* **Records shown**
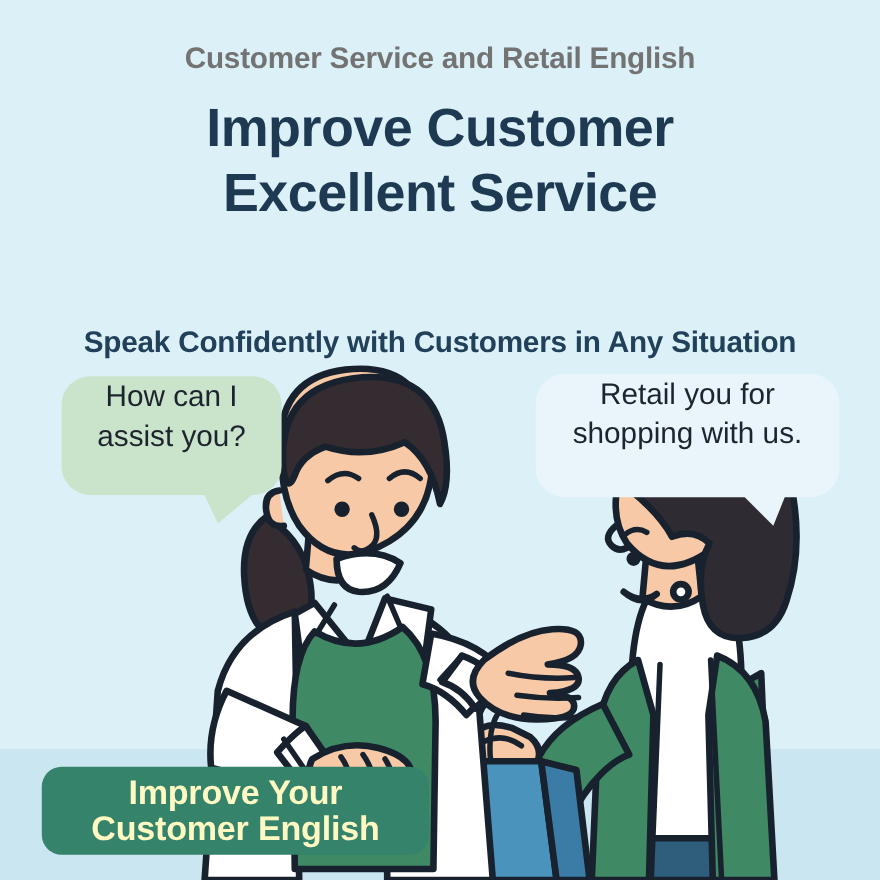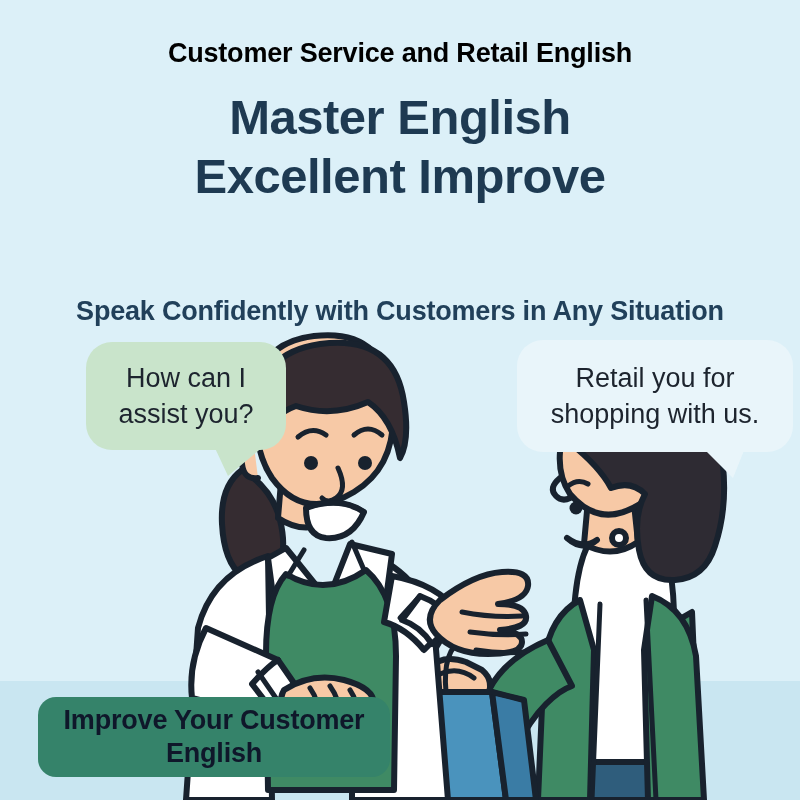"Customer Service and Retail English" .eyebrow { color: #000000 -> #737373 }
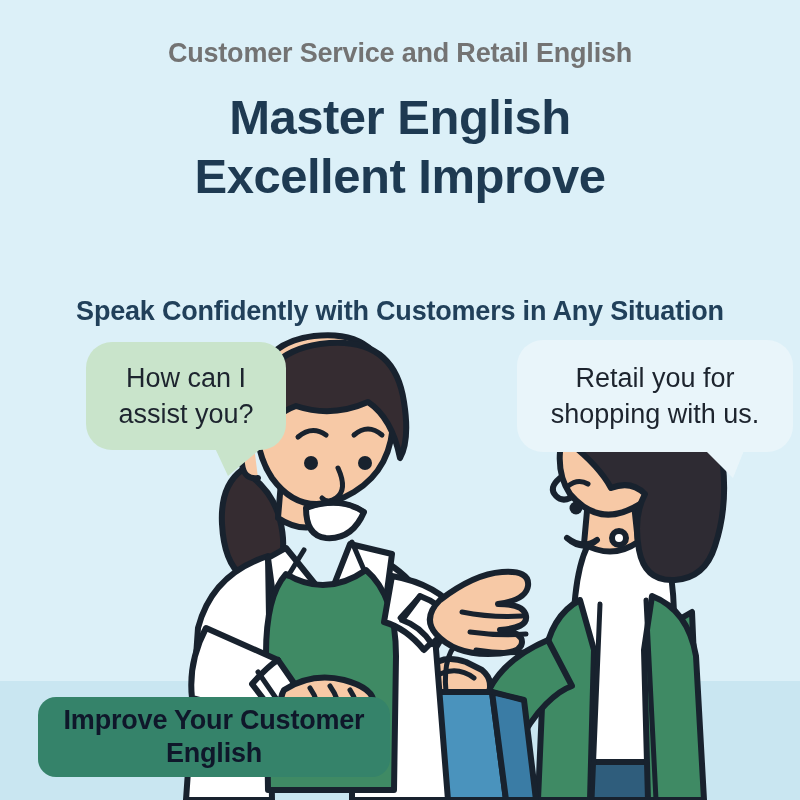"Master English" div { text: Master English -> Improve Customer }
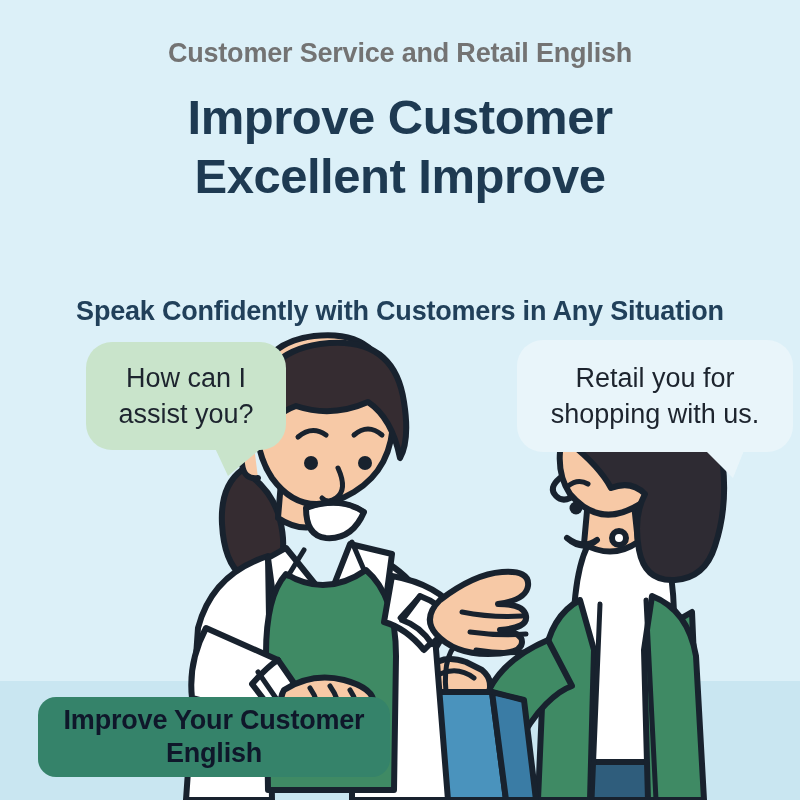"Excellent Improve" div { text: Improve -> Service }
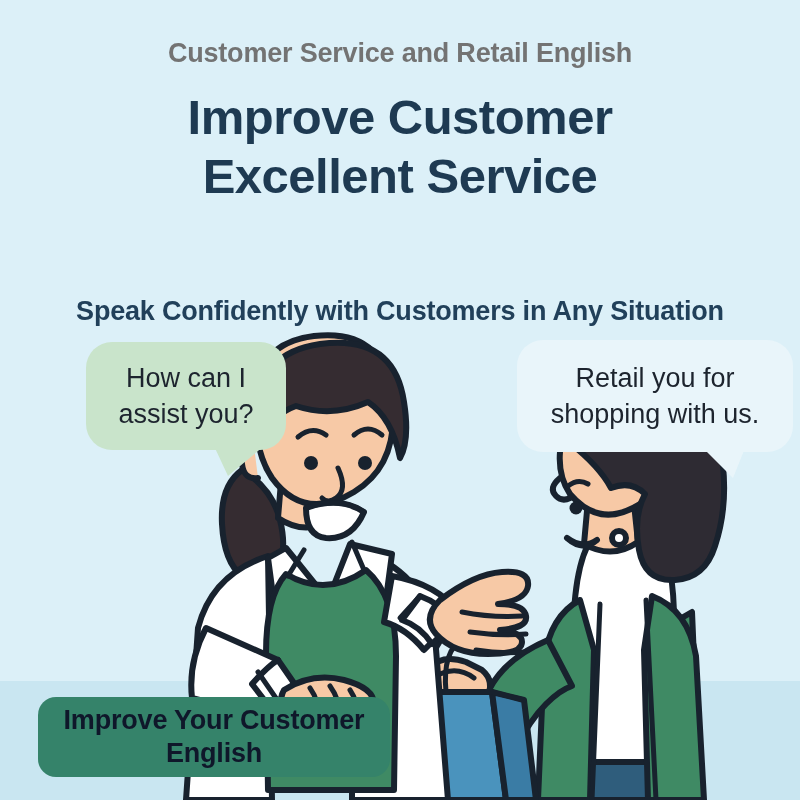"How can I assist you?" .bubble { align-items: center -> none; margin-left: 30px -> none }
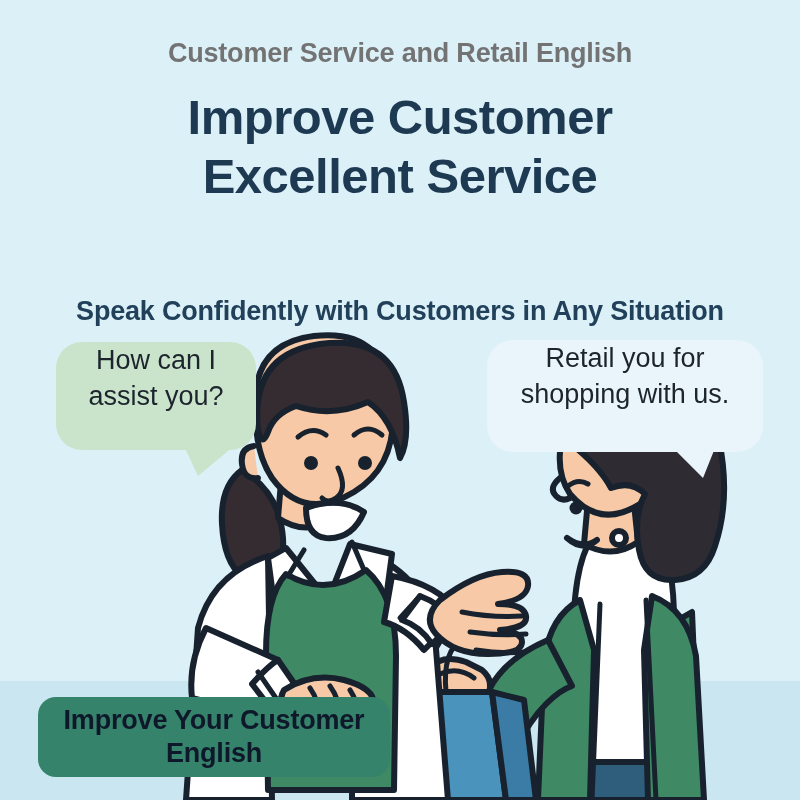"Improve Your Customer English" .cta span { color: #0f172a -> #fef9c3; font-size: 27px -> 31px }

* **Description of the task**
Omit the pictures and copy the records above exactly.

* **Task answer**
"Customer Service and Retail English" .eyebrow { color: #000000 -> #737373 }
"Master English" div { text: Master English -> Improve Customer }
"Excellent Improve" div { text: Improve -> Service }
"How can I assist you?" .bubble { align-items: center -> none; margin-left: 30px -> none }
"Improve Your Customer English" .cta span { color: #0f172a -> #fef9c3; font-size: 27px -> 31px }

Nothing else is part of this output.